Une vraie vie de poète de Marc Blanchet et Hélène François, mise en scène d’Hélène François
Une vraie vie de poète de Marc Blanchet et Hélène François, mise en scène d’Hélène François
Cela se passe sur le petit plateau du théâtre Quintaou à Anglet, un des quatre sites de la Scène Nationale du Sud-Aquitain à Bayonne en toute intimité avec cent spectateurs. et dans un merveilleux silence. Marc Blanchet écrit notamment des entretiens et présentations de spectacles pour le festival d’Avignon et les programmes de saison pour plusieurs Scènes nationales, Centres Dramatiques Nationaux… Il est l’auteur de nombreuses chroniques sur la poésie et se revendique poète mais est aussi photographe. Avec Hélène François, il a écrit ce monologue où il évoque son enfance, raconte-un peu-sa vie de poète voyageur et ses rencontres souvent chaleureuses avec des écrivains étrangers.
Marc Blanchet dit que tout le monde aime la poésie mais surtout celle des siècles passés, et de loin: -Vous écrivez de la poésie ? C’est merveilleux. On en a bien besoin de nos jours. -Merci. Mais vous en lisez ? Non, pas du tout. » Cela ressemble à la fameuse phrase dans La Leçon d’Eugène Ionesco: « Pourtant; j’aimerais autant vivre autre part. A Paris, ou au moins, à Bordeaux. -Vous aimez Bordeaux? – Je ne sais pas. Je ne connais pas.

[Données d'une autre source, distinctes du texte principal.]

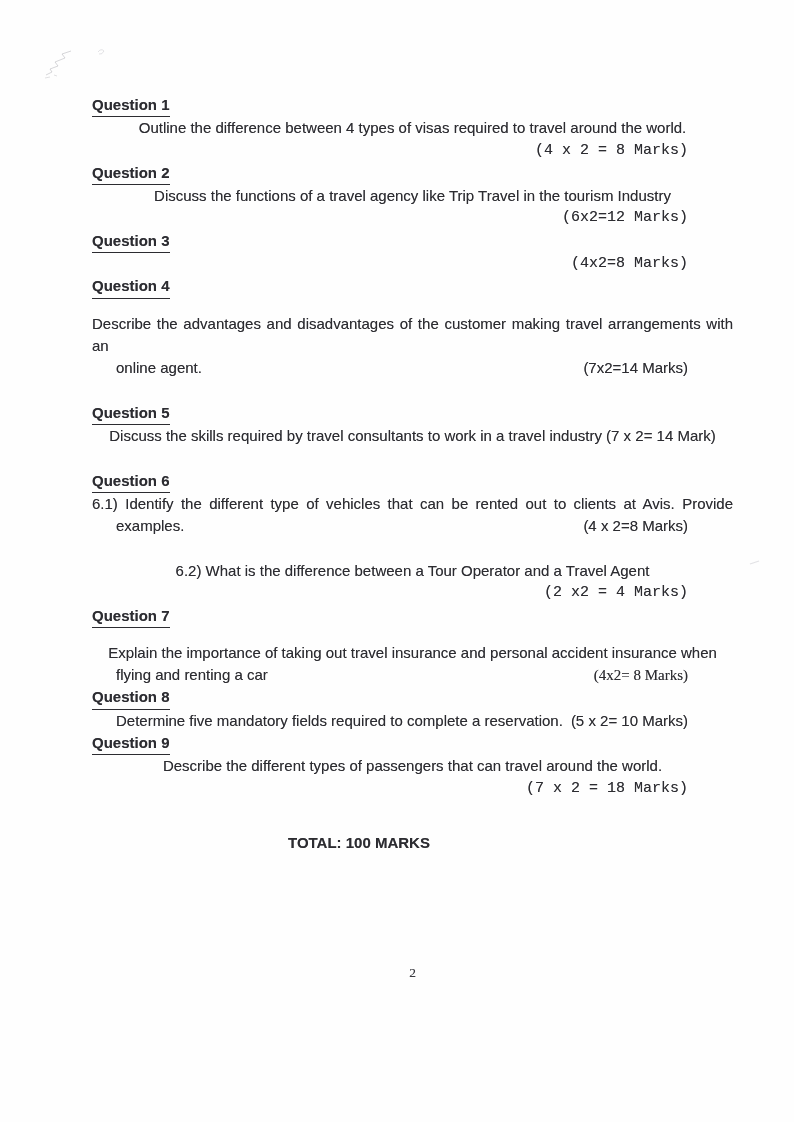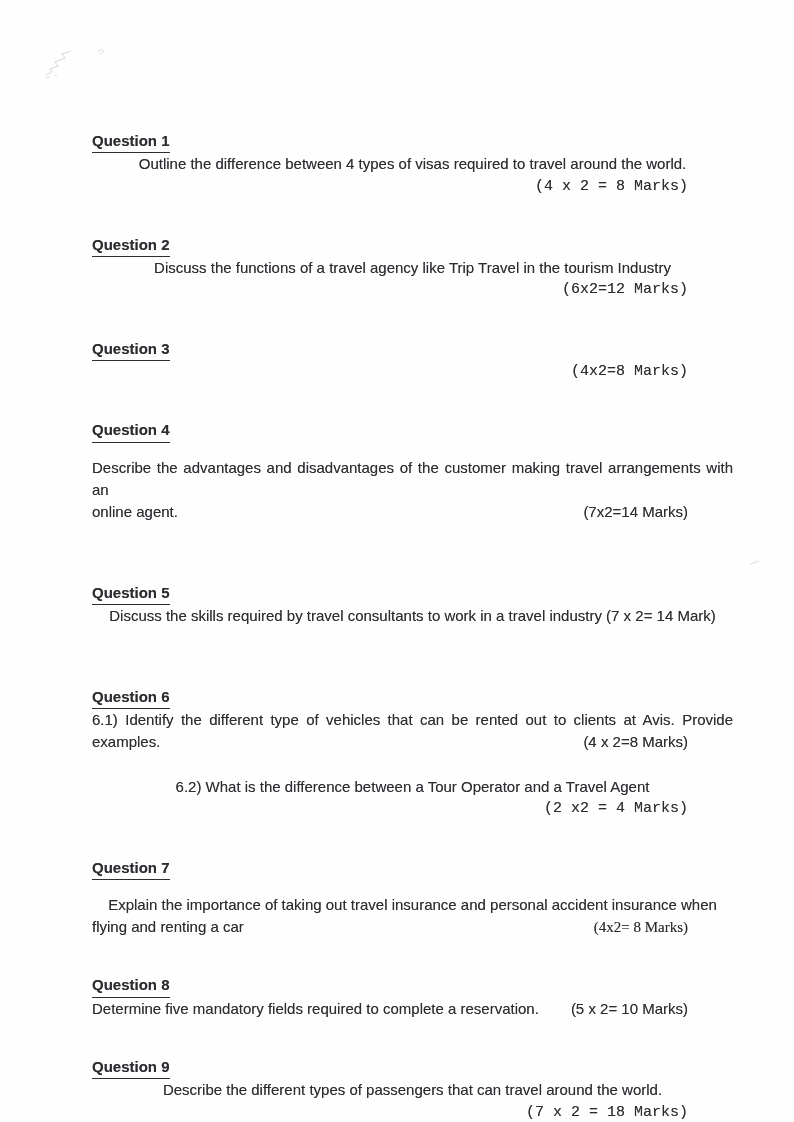"Question 1" .q-heading { margin-top: 36px -> none }
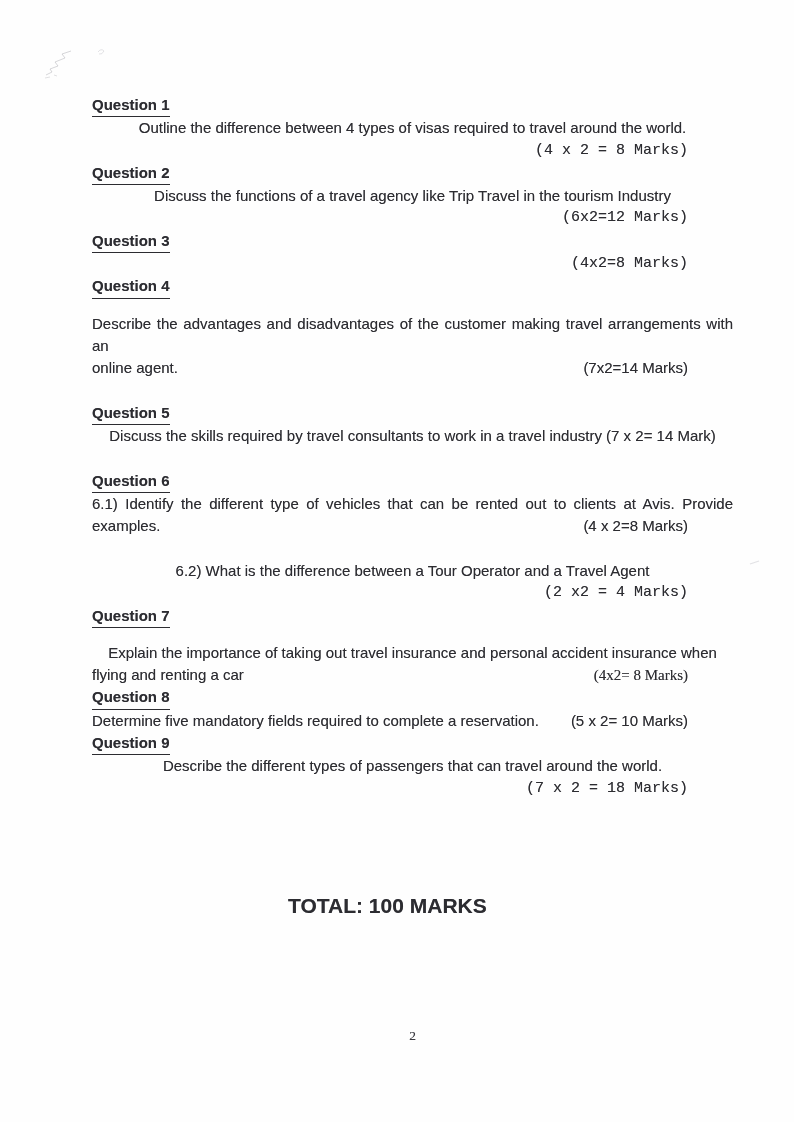"online agent." .line.split { margin-left: none -> 24px }
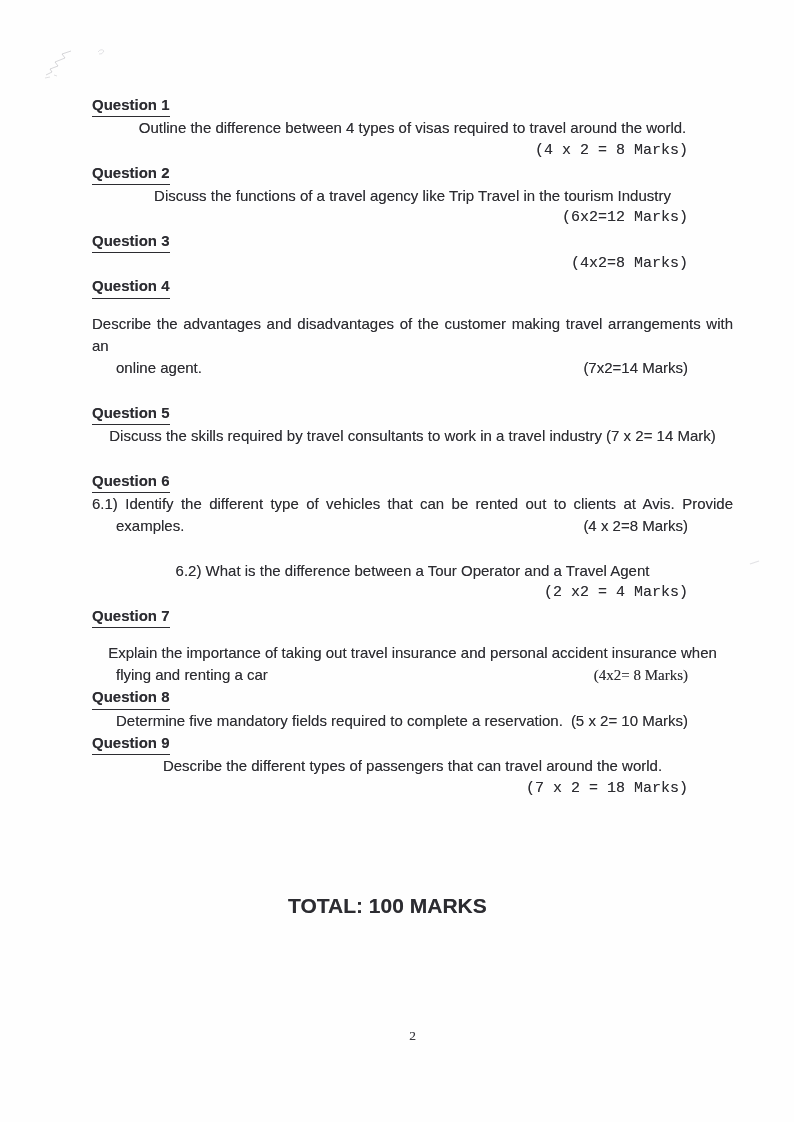"TOTAL: 100 MARKS" .total-line { font-size: 21px -> 15px; margin-top: 95px -> 32px }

*Les recueils actuels se vendent peu et sont ignorés ou presque des médias et des lecteurs. Quant à la rémunération, Marc Blanchet démontre vite sur un tableau en papier qu’on n’arrive jamais à vivre de sa poésie… une fois rémunérés éditeur, imprimeur et libraire. Il nous parle avec sensibilité et intelligence mais parfois un peu vite-de tous les poètes que ses profs de lycée lui ont fait découvrir ou qu’ensuite il a lus et relus.
Comme René Daumal, sans doute son préféré, avec son roman poétique Le Mont analogue : « Pour qu’une montagne puisse jouer le rôle du mont Analogue (…) Il faut que son sommet soit inaccessible, mais sa base accessible aux êtres humains tels que la nature les a faits. Elle doit être unique et elle doit exister géographiquement. La porte de l’invisible doit être visible. »êtres humains tel q
Il parle aussi magnifiquement des recueils de Franck Venaille, son ami récemment disparu. Ou encore d’Ovide ou Homère. Mais aussi de Sylvia Plath, cette immense poétesse américaine (1932-1963). Et de cet autre poète bengali Lokenath Bhattacharya (1927-2001) rencontré en Inde, devenu son ami et mort dans un accident de voiture. Il admirait beaucoup Arthur Rimbaud et Henri Michaux qui le publia chez Fata Morgana.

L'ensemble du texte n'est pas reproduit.